I have a demo that I show to demonstrate this. I didn't want to create a heavy load test for my demo (running on my presentation laptop), so I pulled a little trick: I artificially restrict the thread pool to a more reasonable value.

Once you do that, your test is quite simple: perform that many simultaneous connections, and then perform that many plus one. The synchronous implementation will have to wait for one to complete before starting the last one, while the asynchronous implementation will be able to start them all.

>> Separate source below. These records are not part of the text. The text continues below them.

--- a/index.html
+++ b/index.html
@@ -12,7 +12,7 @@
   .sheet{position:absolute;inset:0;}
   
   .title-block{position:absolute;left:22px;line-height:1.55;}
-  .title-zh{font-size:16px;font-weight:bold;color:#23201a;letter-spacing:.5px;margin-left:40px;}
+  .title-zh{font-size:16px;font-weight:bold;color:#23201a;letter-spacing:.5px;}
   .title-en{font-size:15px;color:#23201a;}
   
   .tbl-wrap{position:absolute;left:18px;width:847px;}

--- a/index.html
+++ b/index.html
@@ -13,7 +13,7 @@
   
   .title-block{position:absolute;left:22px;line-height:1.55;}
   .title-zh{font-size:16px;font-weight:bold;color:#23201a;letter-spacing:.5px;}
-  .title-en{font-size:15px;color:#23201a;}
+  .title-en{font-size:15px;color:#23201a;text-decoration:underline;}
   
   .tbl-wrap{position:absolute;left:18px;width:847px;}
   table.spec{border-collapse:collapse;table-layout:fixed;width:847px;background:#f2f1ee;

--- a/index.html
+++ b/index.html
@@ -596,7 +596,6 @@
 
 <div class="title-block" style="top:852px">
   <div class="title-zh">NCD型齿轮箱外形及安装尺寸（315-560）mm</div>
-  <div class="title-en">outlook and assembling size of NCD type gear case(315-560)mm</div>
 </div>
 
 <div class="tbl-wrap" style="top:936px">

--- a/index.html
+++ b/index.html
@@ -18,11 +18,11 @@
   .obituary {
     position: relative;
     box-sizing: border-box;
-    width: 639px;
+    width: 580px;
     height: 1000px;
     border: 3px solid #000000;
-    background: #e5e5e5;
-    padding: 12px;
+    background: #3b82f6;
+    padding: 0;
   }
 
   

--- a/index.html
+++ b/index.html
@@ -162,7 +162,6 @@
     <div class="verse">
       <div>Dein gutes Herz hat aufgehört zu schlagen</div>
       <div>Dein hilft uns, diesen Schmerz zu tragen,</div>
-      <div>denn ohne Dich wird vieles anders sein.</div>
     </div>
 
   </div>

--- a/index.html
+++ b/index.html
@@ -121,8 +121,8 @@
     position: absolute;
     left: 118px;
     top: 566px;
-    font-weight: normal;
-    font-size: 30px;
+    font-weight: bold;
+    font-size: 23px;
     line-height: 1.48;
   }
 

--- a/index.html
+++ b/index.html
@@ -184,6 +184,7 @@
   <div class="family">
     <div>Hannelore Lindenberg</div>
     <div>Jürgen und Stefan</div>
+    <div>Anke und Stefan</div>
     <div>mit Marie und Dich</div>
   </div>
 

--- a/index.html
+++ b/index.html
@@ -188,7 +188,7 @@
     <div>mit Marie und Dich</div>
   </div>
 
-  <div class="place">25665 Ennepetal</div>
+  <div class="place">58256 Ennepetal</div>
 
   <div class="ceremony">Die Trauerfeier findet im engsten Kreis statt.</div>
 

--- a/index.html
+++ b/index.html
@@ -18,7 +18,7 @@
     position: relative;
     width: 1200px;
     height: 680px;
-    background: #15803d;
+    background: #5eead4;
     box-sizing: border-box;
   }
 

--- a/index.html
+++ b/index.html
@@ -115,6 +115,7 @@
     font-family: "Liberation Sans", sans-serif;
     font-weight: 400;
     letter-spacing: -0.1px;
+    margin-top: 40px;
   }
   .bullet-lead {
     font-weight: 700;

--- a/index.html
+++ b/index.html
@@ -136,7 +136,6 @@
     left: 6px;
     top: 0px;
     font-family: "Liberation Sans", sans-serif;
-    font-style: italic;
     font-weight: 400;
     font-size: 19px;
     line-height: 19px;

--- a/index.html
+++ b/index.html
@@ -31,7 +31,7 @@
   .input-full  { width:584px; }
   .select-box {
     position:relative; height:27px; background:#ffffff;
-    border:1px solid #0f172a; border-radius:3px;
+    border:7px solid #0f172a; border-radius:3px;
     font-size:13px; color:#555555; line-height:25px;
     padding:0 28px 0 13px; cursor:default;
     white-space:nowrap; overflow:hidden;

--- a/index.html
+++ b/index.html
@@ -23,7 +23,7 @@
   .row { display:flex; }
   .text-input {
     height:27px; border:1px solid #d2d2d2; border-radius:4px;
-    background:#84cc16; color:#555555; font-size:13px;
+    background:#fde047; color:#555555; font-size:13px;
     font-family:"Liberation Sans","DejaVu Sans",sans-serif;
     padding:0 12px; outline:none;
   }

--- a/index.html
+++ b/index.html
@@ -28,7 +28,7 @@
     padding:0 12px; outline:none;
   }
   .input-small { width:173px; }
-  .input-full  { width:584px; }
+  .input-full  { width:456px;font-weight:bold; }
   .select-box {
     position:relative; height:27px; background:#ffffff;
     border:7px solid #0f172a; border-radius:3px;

On the server side, first restrict the thread pool threads to the number of processors in the system:

protected void Application_Start()
{
    int workerThreads, ioThreads;
    ThreadPool.GetMaxThreads(out workerThreads, out ioThreads);
    ThreadPool.SetMaxThreads(Environment.ProcessorCount, ioThreads);
    ...
}

Then do the synchronous and asynchronous implementations:

public class ValuesController : ApiController
{
    // Synchronous
    public IEnumerable<string> Get()
    {
        Thread.Sleep(1000);
        return new string[] { "value1", "value2" };
    }

    // Asynchronous
    public async Task<IEnumerable<string>> Get(int id)
    {
        await Task.Delay(1000);
        return new string[] { "value1", "value2" };
    }
}

And finally the client testing code:

static void Main(string[] args)
{
    try
    {
        MainAsync().Wait();
    }
    catch (Exception ex)
    {
        Console.WriteLine(ex);
    }

    Console.ReadKey();
}

static async Task MainAsync()
{
    ServicePointManager.DefaultConnectionLimit = int.MaxValue;

    var sw = new Stopwatch();
    var client = new HttpClient();
    var connections = Environment.ProcessorCount;
    var url = "http://localhost:35697/api/values/";

    await client.GetStringAsync(url); // warmup
    sw.Start();
    await Task.WhenAll(Enumerable.Range(0, connections).Select(i => client.GetStringAsync(url)));
    sw.Stop();
    Console.WriteLine("Synchronous time for " + connections + " connections: " + sw.Elapsed);

    connections = Environment.ProcessorCount + 1;

    await client.GetStringAsync(url); // warmup
    sw.Restart();
    await Task.WhenAll(Enumerable.Range(0, connections).Select(i => client.GetStringAsync(url)));
    sw.Stop();
    Console.WriteLine("Synchronous time for " + connections + " connections: " + sw.Elapsed);

    url += "13";
    connections = Environment.ProcessorCount;

    await client.GetStringAsync(url); // warmup
    sw.Restart();
    await Task.WhenAll(Enumerable.Range(0, connections).Select(i => client.GetStringAsync(url)));
    sw.Stop();
    Console.WriteLine("Asynchronous time for " + connections + " connections: " + sw.Elapsed);

    connections = Environment.ProcessorCount + 1;

    await client.GetStringAsync(url); // warmup
    sw.Restart();
    await Task.WhenAll(Enumerable.Range(0, connections).Select(i => client.GetStringAsync(url)));
    sw.Stop();
    Console.WriteLine("Asynchronous time for " + connections + " connections: " + sw.Elapsed);
}

On my (8-logical-core) machine, I see output like this:

Synchronous time for 8 connections: 00:00:01.0194025
Synchronous time for 9 connections: 00:00:02.0362007
Asynchronous time for 8 connections: 00:00:01.0413737
Asynchronous time for 9 connections: 00:00:01.0238674

Which clearly shows that the asynchronous method is returning its thread to the thread pool.